フェイスブックにはドナーとレシピエントが情報交換をできるコミュニティがいくつもあり、精子バンクの利用ができない同性カップルやLGBTQ+の人たちの受け皿にもなっている。
たいていのコミュニティは〝スーパードナー〟と呼ばれる、何十人、何百人もの子どもを誕生させた実績のあるベテランのドナーが世話人をしている。彼らは毎晩睾丸を冷やし、節制し、レシピエントに良質の精子を届けるべく努力している。もちろん、純粋な人助けのためではなく、単に多くの女性と性行為をするためにドナーをしている人もいるし、自分のライバルになりそうなドナーをコミュニティから追い出し、性行為目的のドナーがいると告発する女性の声を握りつぶす人もいる。
だからといって、ドナーがやりたい放題の気楽な立場かといえば、そうでもない。セックス依存症になって苦しんだり、選択的シングルマザーを目指していたものの後になって経済的に困窮したレシピエントから子どもの養育費を求められたりする場合もある。
日本が抱える精子提供ドナーの問題
さて、日本ではどうか。病院で行う精子提供は、夫が無精子症の夫婦に、病院が募集したドナーの精子を提供することから始まった。現在では性別適合手術を受けて女性から男性になったり、身体的には女性だが性自認が男性だったりする夫婦にも提供されている。いずれにしても、法的に婚姻関係にある夫婦だけが対象で、ドナーは匿名が原則だ。だが近年、日本でもドナーで生まれた子どもたちの出自を知る権利を求める声が高まっている。そのため、将来的に身元を特定される可能性があると考え、提供をためらうドナーが増えてきた。現在ではドナーが不足し、希望しても病院で不妊治療を受けることができなくなっている。
次の選択肢として海外の精子バンクの利用があるが、渡航費や治療費がかかるため、日本でもSNSなどインターネットを介して精子提供を受ける選択をする人が増えている。
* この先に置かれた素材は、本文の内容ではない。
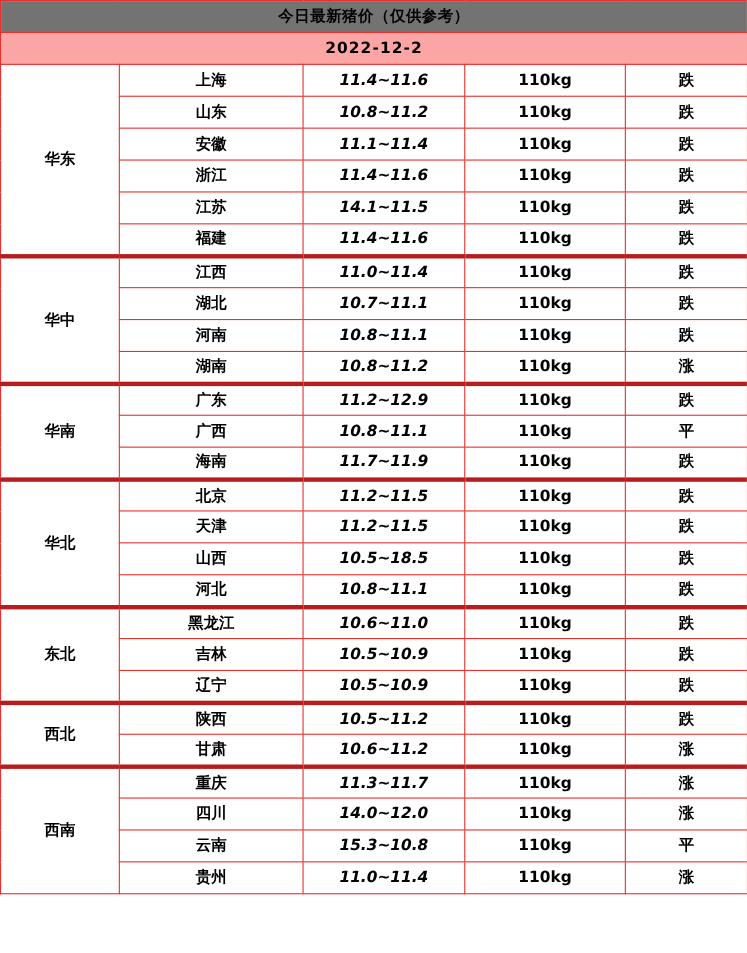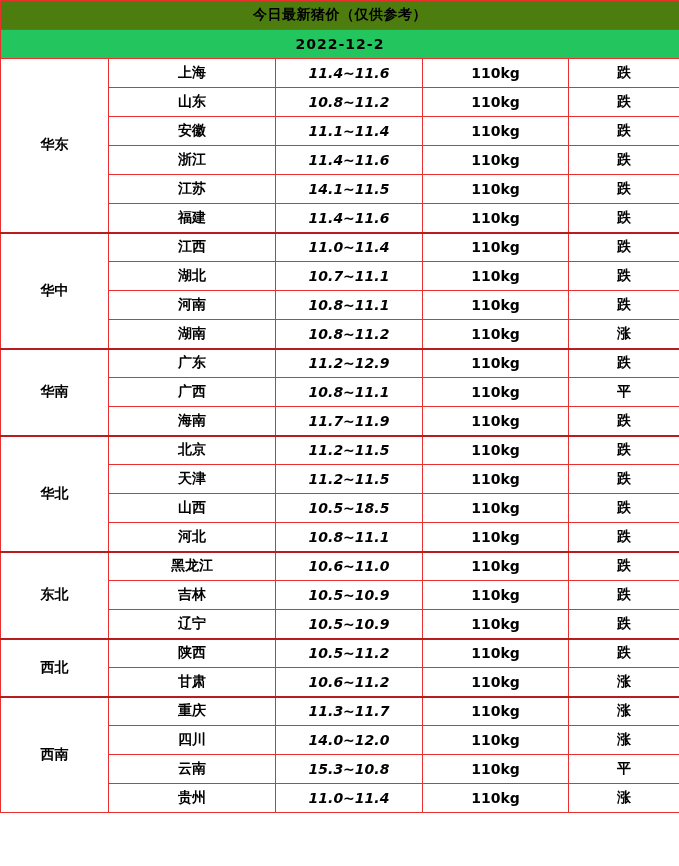--- a/index.html
+++ b/index.html
@@ -30,7 +30,7 @@
     box-sizing: border-box;
   }
   .title-cell {
-    background: #4d7c0f;
+    background: #737373;
     color: #ffffff;
     font-size: 15px;
     font-weight: bold;

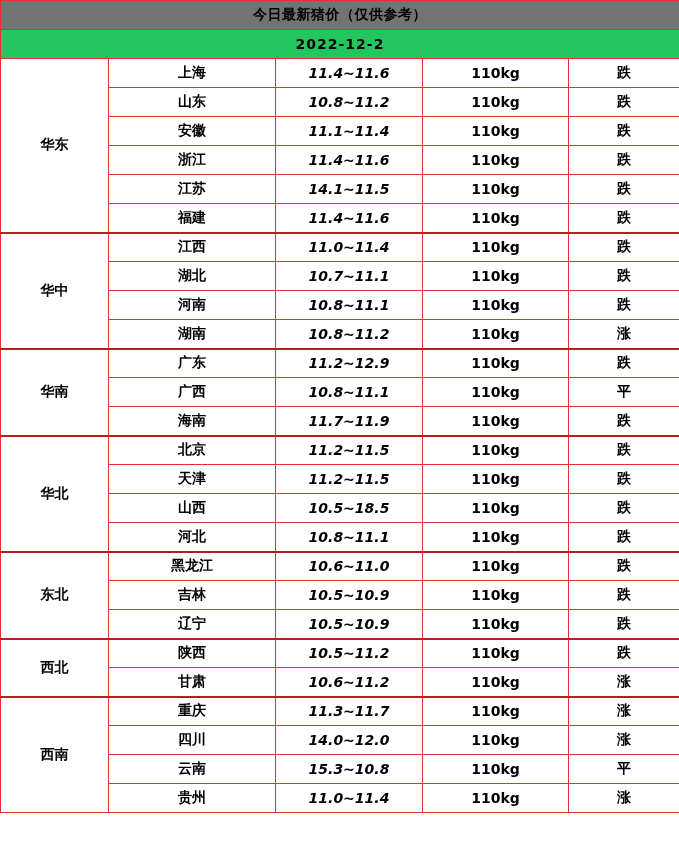--- a/index.html
+++ b/index.html
@@ -39,7 +39,7 @@
     letter-spacing: 0.5px;
   }
   .date-cell {
-    background: #22c55e;
+    background: #fca5a5;
     color: #ffffff;
     font-size: 15px;
     font-weight: bold;

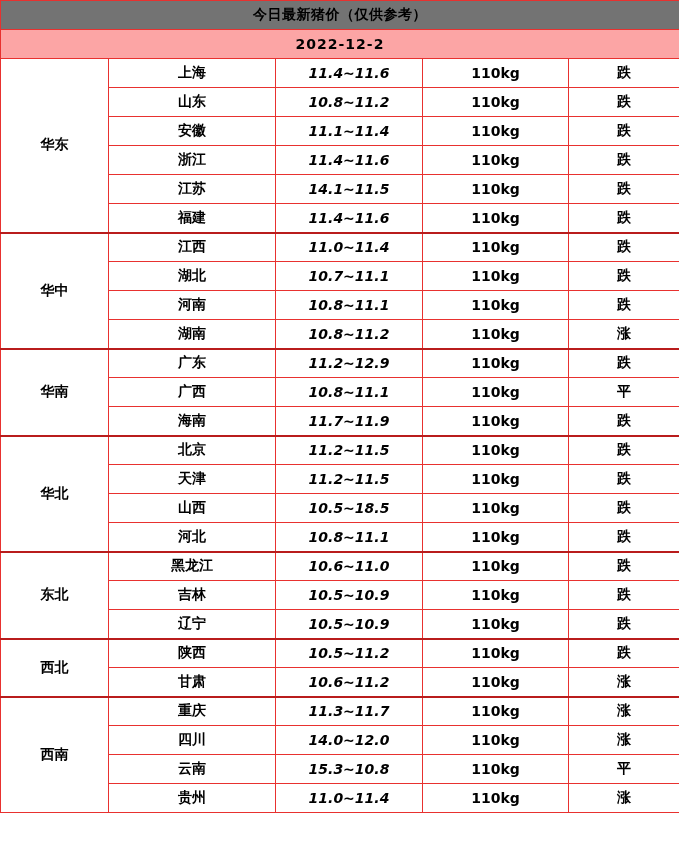--- a/index.html
+++ b/index.html
@@ -77,7 +77,7 @@
   .trend-up { color: #ff0000; }
   .trend-flat { color: #000000; }
   .group-sep td {
-    border-top: 2px solid #b91c1c;
+    border-top: 4px solid #b91c1c;
     border-radius: 11px;
   }
   col.c-region { width: 108px; }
その理由や、そこで起きるリスクやトラブルはアメリカと同じだ。
原題の『Inconceivable』には〝想像もつかないこと〟、〝信じられないこと〟という意味がある。本書を読み進めていくと、精子の受け渡し方法や、ドナーとレシピエントの法的な関係、生殖補助医療の実際、提供精子で生まれた子どもの出自を知る権利、その子ども同士が互いの素性を知らずに結婚してしまう近親相姦の可能性など、まさに驚きの連続だ。
「conceive」自体には〝身ごもる〟という意味もあり、その前後に否定を表す「in」と可能を表す「able」があるので、〝身ごもることができない〟という切ない意味も込められているのかもしれない。
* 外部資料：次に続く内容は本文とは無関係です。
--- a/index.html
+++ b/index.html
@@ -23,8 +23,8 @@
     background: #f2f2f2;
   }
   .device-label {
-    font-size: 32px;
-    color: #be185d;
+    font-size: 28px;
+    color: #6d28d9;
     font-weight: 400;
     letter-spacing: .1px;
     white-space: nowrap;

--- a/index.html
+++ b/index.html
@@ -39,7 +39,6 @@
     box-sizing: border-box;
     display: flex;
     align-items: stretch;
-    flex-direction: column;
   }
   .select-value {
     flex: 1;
普段は前向きでパワフルなヴァレリーだが、彼女の妊活の道のりは過酷だ。弱音を吐きたくても、敬虔なカトリック教徒の母親には妊活していることを打ちあけることができない。純粋に恋愛対象の男性に振り回され、妊活とは別に神経をすり減らすこともある。
妊娠・出産は、女性が残酷なほど〝肉体的な〟問題を突き付けられる瞬間だ。社会的立場も、本人の努力もまったく関係がない。この女性ならではの焦燥や葛藤に、どうか男性も寄り添って欲しい。生殖補助医療の発展により、今までになかった選択肢が増え、様々な情報が溢れるなか、どこでどう折り合いをつけていけばいいのだろう。
伝統に縛られない、新しい方法で家族をつくろうとするひとりの女性の奮闘と記者魂に、ぜひ驚嘆していただきたい。